Introduction / Context:
Stream functions add linearly for incompressible, planar flows, allowing construction of complex patterns by superposing simpler ones. Interpreting the resulting streamline equation helps visualize the flow field and classify it (e.g., uniform flow, source/sink, vortex, shear, stagnation flow).

Given Data / Assumptions:

• ψ1 = x^2 + y^2; ψ2 = 2xy.
• Superposition applies: ψ = ψ1 + ψ2.
• Cartesian coordinates; streamlines are given by ψ = constant.

Concept / Approach:
Compute the combined stream function: ψ = x^2 + y^2 + 2xy = (x + y)^2. A streamline is defined by ψ = C, so (x + y)^2 = C. Hence x + y = ±√C, which represents a family of straight lines with slope −1 and different intercepts. Therefore, the combined pattern consists of parallel straight streamlines.

Step-by-Step Solution:
Form ψ = ψ1 + ψ2 = (x + y)^2.Set ψ = C → (x + y)^2 = C.Take square root: x + y = constant (±√C) → parallel straight lines.

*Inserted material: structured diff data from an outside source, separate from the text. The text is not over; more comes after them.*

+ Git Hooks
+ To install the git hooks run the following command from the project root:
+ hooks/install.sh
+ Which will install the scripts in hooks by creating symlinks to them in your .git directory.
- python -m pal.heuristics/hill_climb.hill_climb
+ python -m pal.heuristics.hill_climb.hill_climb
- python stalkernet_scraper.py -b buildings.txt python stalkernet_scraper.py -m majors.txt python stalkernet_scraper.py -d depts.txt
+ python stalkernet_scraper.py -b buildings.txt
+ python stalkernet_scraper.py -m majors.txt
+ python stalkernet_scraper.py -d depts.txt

Verification / Alternative check:
Velocity components from ψ are u = ∂ψ/∂y = 2(x + y) and v = −∂ψ/∂x = −2(x + y). Thus v = −u, confirming streamlines of the form x + y = constant.

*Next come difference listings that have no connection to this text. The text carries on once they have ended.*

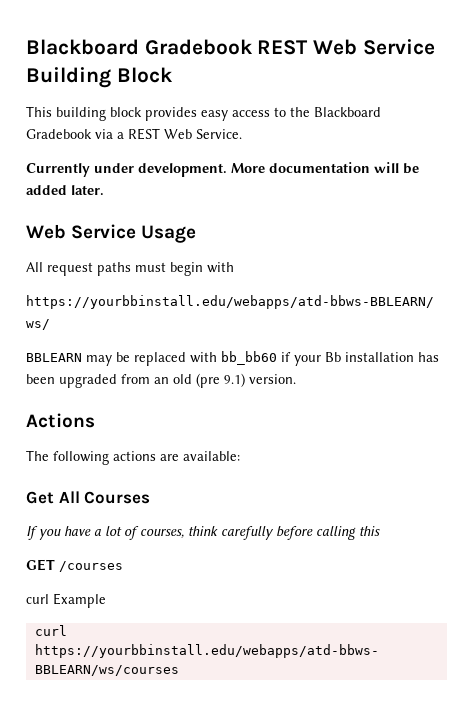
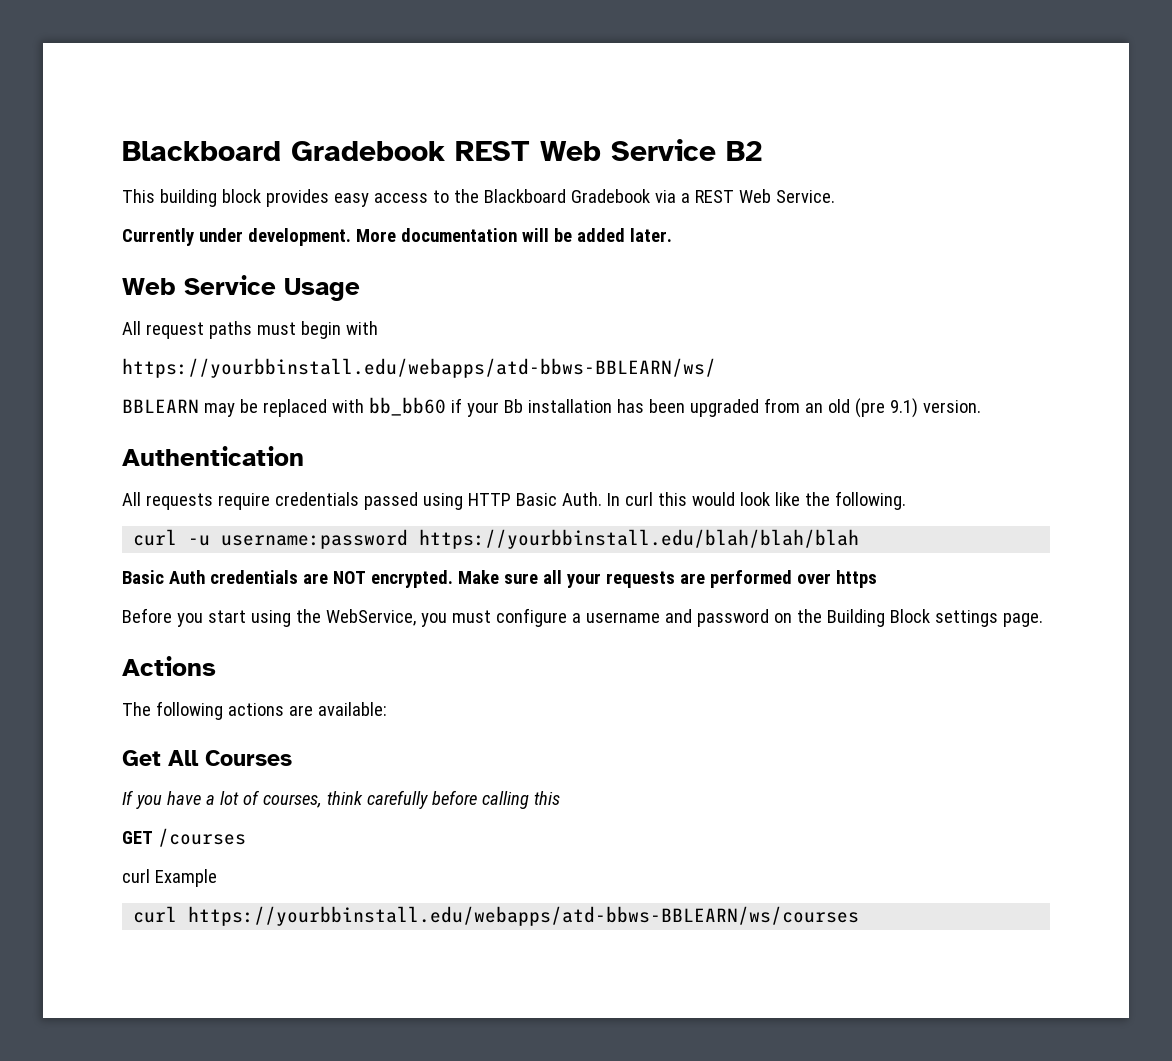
- Blackboard Gradebook REST Web Service Building Block
+ Blackboard Gradebook REST Web Service B2
+ Authentication
+ All requests require credentials passed using HTTP Basic Auth. In curl this would look like the following.
+ curl -u username:password https://yourbbinstall.edu/blah/blah/blah
+ Basic Auth credentials are NOT encrypted. Make sure all your requests are performed over https
+ Before you start using the WebService, you must configure a username and password on the Building Block settings page.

Why Other Options Are Wrong:
Circles, parabolas, hyperbolas, ellipses do not satisfy (x + y)^2 = constant; they arise from different polynomial relations.

Common Pitfalls:

• Confusing stream function with velocity potential; only the former gives streamlines ψ = constant.
• Dropping the cross term and misclassifying the pattern.

Final Answer:
A family of parallel straight lines